Great! We now have our images nicely preprocessed, and are ready to run batch inference on them.

Let's run a simple ResNet image classifier on each image's "high-resolution" and "low-resolution" variant, to see how sensitive our model is to the resolution of the image!

First off, we define a "Stateful UDF" that will initialize our model once in the ``__init__`` method, and then use the same model across multiple invocations on different partitions of data.

In [7]:
import daft
import numpy as np
import torch
from torchvision.models import resnet50, ResNet50_Weights

@daft.udf(return_dtype=daft.DataType.string())
class ClassifyImage:
    def __init__(self):
        weights = ResNet50_Weights.DEFAULT
        self.model = resnet50(weights=weights)
        self.model.eval()
        self.preprocess = weights.transforms()
        self.category_map = weights.meta["categories"]

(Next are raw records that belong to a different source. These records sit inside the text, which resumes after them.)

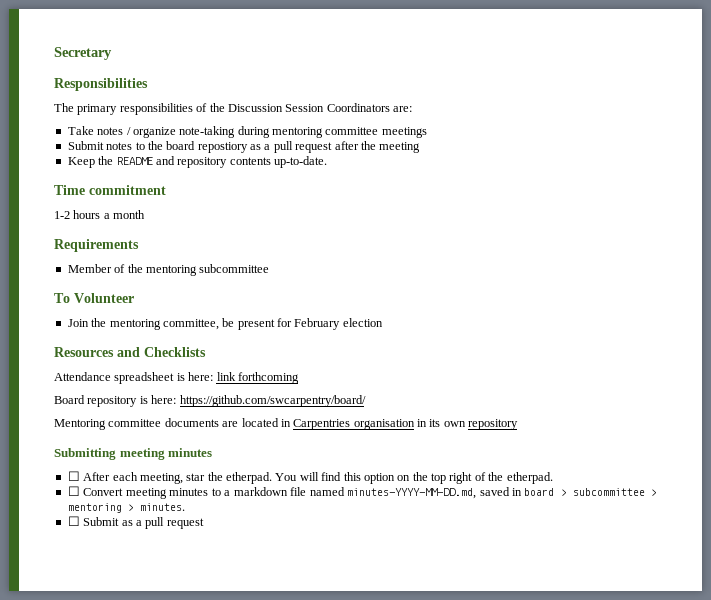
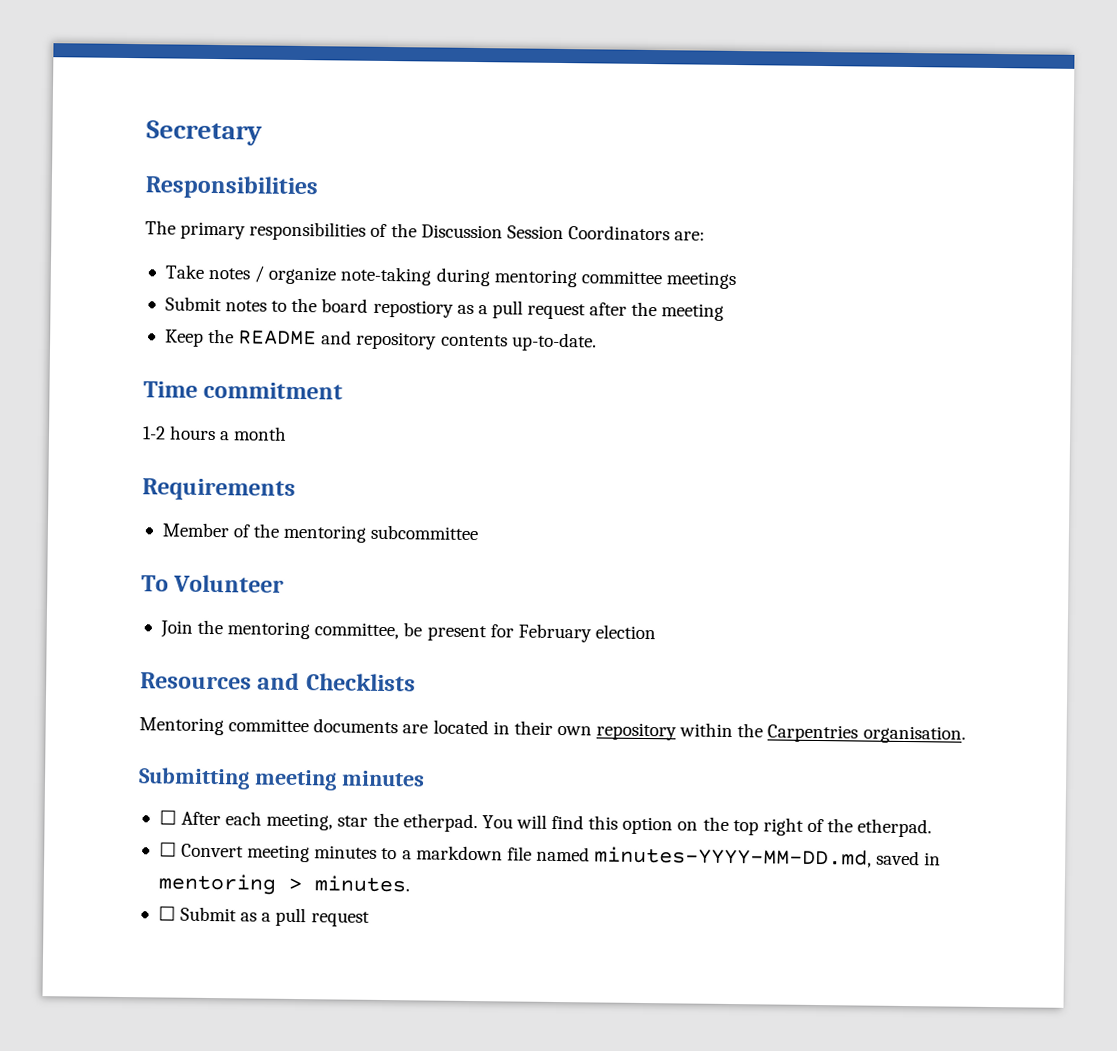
- Attendance spreadsheet is here: link forthcoming
- Board repository is here: https://github.com/swcarpentry/board/
- Mentoring committee documents are located in Carpentries organisation in its own repository
+ Mentoring committee documents are located in their own repository within the Carpentries organisation.
- ☐ Convert meeting minutes to a markdown file named minutes-YYYY-MM-DD.md, saved in board > subcommittee > mentoring > minutes.
+ ☐ Convert meeting minutes to a markdown file named minutes-YYYY-MM-DD.md, saved in mentoring > minutes.

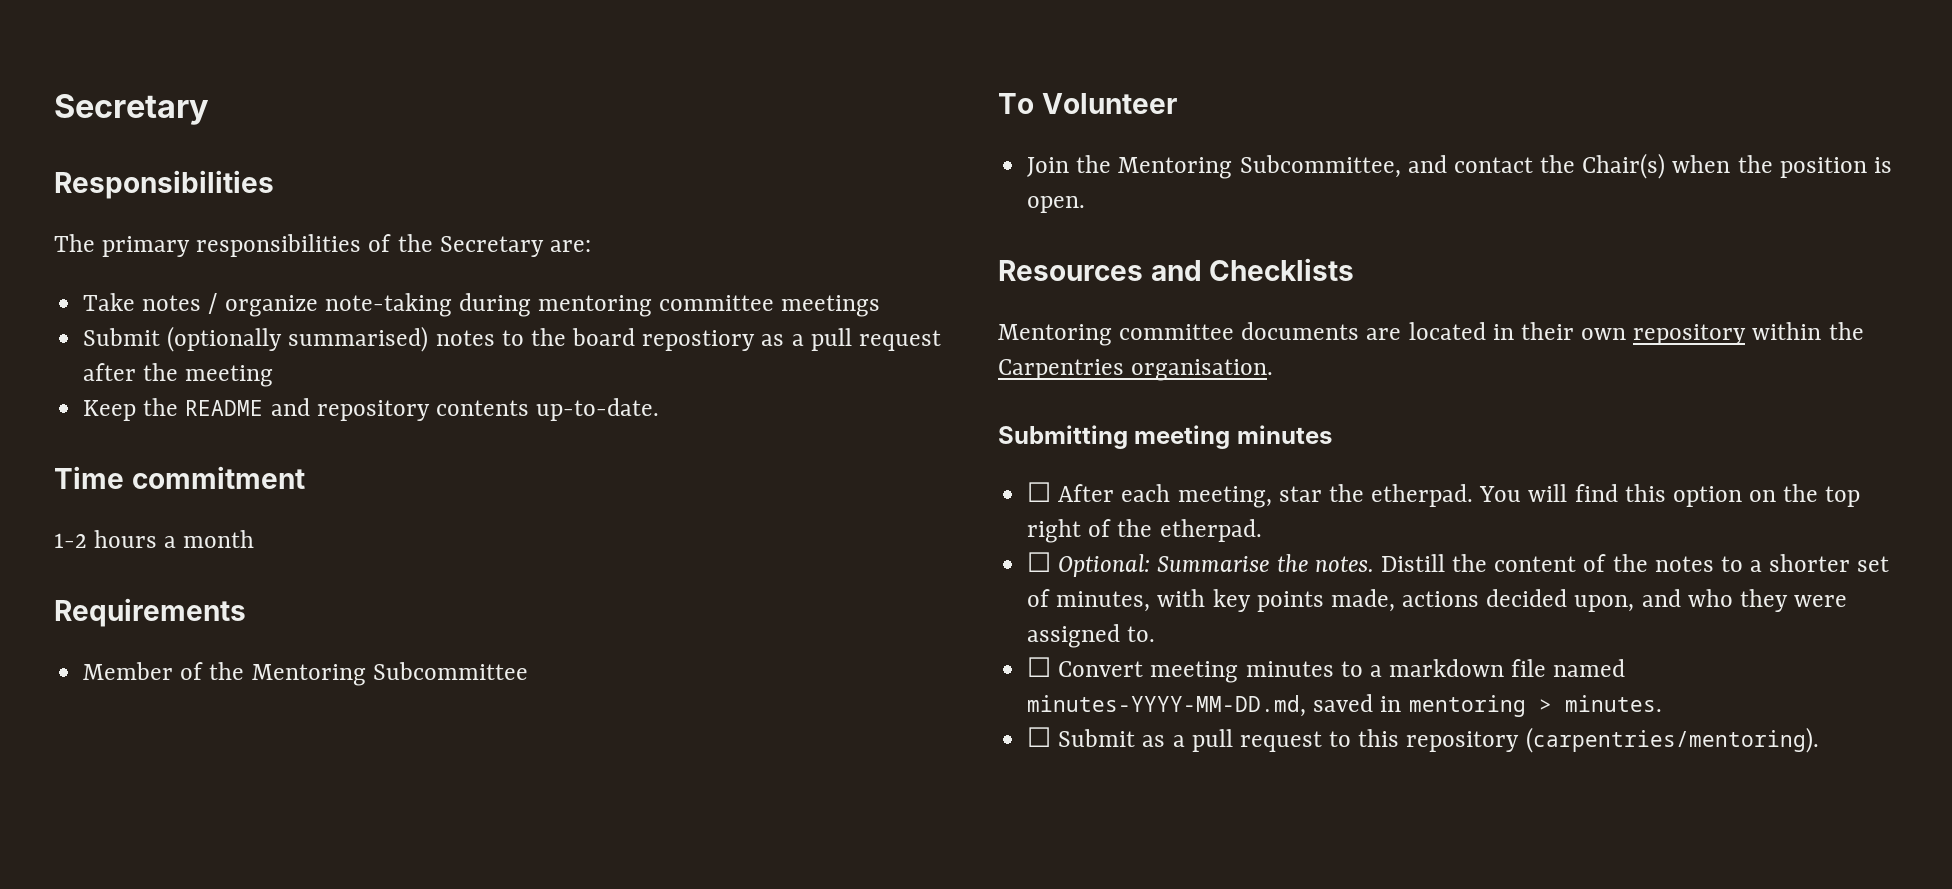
- The primary responsibilities of the Discussion Session Coordinators are:
+ The primary responsibilities of the Secretary are:
- Submit notes to the board repostiory as a pull request after the meeting
+ Submit (optionally summarised) notes to the board repostiory as a pull request after the meeting
- Member of the mentoring subcommittee
+ Member of the Mentoring Subcommittee
- Join the mentoring committee, be present for February election
+ Join the Mentoring Subcommittee, and contact the Chair(s) when the position is open.
+ ☐ Optional: Summarise the notes. Distill the content of the notes to a shorter set of minutes, with key points made, actions decided upon, and who they were assigned to.
- ☐ Submit as a pull request
+ ☐ Submit as a pull request to this repository (carpentries/mentoring).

    def __call__(self, images: daft.Series, shape: list[int, int, int]):
        if len(images) == 0:
            return []

        # Convert the Daft Series into a list of Numpy arrays
        data = images.cast(daft.DataType.tensor(daft.DataType.uint8(), tuple(shape))).to_pylist()

        # Convert the numpy arrays into a torch tensor
        images_array = torch.tensor(np.array(data)).permute((0, 3, 1, 2))

        # Run the model, and map results back to a human-readable string
        batch = self.preprocess(images_array)
        prediction = self.model(batch).softmax(0)
        class_ids = prediction.argmax(1)
        scores = prediction[:, class_ids]
        return [self.category_map[class_id] for class_id in class_ids]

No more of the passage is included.